22    In that case, the Full Court considered a contention that the conferral upon the Tribunal of quasi-judicial functions was beyond the legislative competence of the Parliament because it thereby purported to confer part of the judicial power of the Commonwealth upon a Tribunal that was not a court constituted pursuant to Ch III of the Constitution.

23    The Full Court rejected the argument. At 584, the Full Court observed:

The general functions conferred upon the Tribunal are plainly administrative in character…Neither the fact that the Tribunal possesses certain procedural powers ordinarily enjoyed by courts nor the fact that the Tribunal is authorized to decide questions of law arising in the proceedings before it means that, in performing these administrative functions, it is exercising judicial power. (Footnotes omitted.)

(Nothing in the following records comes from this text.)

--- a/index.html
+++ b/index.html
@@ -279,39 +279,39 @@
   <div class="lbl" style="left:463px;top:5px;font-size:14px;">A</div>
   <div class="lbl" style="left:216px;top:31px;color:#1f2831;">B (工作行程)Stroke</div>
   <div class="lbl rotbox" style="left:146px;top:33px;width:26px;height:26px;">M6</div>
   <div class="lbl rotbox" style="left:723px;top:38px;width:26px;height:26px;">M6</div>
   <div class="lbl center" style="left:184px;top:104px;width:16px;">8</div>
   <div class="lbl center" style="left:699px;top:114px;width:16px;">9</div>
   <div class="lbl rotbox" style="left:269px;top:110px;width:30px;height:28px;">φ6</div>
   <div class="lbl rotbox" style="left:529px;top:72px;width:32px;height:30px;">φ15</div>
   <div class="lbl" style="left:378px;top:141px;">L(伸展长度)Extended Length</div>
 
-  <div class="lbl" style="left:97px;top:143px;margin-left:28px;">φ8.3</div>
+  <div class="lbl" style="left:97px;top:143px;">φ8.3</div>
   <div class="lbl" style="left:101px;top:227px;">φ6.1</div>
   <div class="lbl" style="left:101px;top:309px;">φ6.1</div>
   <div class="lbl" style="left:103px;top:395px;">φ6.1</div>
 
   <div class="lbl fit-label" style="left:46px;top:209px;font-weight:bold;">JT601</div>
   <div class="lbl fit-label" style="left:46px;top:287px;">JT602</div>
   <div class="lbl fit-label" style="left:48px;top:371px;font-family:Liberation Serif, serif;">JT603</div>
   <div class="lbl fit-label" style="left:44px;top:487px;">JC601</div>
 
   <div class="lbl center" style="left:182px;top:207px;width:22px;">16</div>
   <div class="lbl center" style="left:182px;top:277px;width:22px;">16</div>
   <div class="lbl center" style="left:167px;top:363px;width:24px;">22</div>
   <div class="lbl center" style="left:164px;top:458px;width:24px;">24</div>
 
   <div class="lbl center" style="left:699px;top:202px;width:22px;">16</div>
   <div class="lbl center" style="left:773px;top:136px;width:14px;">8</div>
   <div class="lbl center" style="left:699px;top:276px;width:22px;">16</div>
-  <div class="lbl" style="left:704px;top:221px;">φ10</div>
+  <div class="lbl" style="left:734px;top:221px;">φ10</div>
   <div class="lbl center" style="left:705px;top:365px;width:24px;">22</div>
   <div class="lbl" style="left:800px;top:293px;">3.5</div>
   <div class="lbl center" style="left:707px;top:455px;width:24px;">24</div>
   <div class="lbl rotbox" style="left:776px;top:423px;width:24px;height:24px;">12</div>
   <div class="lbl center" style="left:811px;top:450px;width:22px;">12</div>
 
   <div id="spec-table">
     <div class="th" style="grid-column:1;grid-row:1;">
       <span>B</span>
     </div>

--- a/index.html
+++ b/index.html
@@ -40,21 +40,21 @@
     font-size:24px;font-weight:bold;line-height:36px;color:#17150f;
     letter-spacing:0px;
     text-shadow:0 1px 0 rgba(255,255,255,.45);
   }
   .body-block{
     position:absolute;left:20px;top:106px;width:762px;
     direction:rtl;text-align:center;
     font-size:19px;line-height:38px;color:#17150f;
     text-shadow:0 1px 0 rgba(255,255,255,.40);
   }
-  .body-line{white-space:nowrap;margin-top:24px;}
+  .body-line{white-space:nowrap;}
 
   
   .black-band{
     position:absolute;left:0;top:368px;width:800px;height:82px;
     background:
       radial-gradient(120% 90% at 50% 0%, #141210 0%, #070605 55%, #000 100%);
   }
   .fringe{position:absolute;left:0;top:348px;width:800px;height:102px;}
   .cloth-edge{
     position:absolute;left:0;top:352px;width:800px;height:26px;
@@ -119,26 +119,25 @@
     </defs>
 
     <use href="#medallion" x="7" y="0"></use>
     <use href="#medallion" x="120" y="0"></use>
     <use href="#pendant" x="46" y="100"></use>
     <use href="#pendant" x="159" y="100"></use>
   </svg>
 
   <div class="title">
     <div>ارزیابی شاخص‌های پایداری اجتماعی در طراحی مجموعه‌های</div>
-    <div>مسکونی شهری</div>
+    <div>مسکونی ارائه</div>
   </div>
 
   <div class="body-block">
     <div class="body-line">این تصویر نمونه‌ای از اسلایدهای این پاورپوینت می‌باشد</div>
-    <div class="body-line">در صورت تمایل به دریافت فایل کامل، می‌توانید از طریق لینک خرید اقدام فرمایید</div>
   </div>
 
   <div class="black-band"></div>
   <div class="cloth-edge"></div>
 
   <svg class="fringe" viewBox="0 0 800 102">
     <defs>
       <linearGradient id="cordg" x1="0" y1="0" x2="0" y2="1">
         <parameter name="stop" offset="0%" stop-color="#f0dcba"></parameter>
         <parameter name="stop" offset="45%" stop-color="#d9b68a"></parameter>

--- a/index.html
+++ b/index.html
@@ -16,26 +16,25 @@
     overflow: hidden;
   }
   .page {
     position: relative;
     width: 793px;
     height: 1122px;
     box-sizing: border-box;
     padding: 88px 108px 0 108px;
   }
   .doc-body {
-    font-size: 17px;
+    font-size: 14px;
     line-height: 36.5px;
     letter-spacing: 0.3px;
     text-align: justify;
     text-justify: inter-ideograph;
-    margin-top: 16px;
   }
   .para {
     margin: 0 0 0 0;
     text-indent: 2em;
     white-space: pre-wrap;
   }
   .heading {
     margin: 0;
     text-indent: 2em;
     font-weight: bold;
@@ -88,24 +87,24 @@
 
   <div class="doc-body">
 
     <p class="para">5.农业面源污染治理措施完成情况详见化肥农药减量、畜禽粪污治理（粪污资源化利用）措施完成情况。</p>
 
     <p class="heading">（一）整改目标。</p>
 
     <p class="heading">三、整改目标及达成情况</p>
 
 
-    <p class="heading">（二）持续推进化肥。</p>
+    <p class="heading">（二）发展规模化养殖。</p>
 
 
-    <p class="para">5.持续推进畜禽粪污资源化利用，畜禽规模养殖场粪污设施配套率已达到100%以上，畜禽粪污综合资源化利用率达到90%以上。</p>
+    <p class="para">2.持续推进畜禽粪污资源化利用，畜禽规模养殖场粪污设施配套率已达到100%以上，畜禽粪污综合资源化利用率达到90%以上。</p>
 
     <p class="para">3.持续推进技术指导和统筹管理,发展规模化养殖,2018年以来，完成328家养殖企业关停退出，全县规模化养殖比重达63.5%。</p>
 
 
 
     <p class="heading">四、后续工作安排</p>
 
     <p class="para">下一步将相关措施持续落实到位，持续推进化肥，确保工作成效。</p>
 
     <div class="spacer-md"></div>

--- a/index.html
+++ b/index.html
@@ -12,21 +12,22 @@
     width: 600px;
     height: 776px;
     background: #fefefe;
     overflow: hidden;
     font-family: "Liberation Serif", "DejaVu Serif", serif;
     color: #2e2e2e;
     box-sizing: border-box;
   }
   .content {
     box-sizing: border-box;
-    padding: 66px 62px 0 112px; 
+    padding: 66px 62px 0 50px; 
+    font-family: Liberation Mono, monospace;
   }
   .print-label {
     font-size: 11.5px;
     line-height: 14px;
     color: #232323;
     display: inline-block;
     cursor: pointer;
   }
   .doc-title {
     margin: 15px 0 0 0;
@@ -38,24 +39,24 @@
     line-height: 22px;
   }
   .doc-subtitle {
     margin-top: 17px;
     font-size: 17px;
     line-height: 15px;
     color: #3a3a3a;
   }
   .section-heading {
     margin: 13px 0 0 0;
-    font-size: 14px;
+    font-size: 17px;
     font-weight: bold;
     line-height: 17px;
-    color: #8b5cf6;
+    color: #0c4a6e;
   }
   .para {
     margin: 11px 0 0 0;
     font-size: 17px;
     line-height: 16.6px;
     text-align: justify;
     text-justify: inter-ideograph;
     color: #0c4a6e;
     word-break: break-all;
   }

24    The applicant relied, in his formulation of the question of law, upon the case of Lane v Morrison (2009) 239 CLR 230. However, that case dealt with the conferral of powers upon the Australian Military Court and provides no assistance in answering the question of law which was formulated by the applicant.

25    As mentioned, the allegations and assertions included under the heading of “Grounds relied on” insofar as they can be understood, travel beyond the scope of the question of law and, therefore, do not fall for consideration.

26    It follows that the applicant’s appeal is dismissed.

27    However, I will, for the sake of completeness, refer to a complaint which was made by the applicant, which was the subject of an interlocutory skirmish between the applicant and the respondent.

28    This was the applicant’s contention that the respondent had not demonstrated that there was a statutory basis for requiring the applicant to have a plumbing contractor’s licence issued under the Act and Regulations in order to carry out plumbing contractor’s work in Western Australia. In my view, there is plainly a statutory basis for requiring the applicant to have such a licence in order to carry out plumbing contractor’s work in Western Australia. The relevant statutory provisions are comprised by ss 59, 59B, 59J and 61 of the Act and regs 9, 11 and 12 of the Regulations. There is no substance in the applicant’s complaint.

29    As I mentioned, the applicant’s appeal is dismissed with costs.

I certify that the preceding twenty-nine (29) numbered paragraphs are a true copy of the Reasons for Judgment herein of the Honourable Justice Siopis.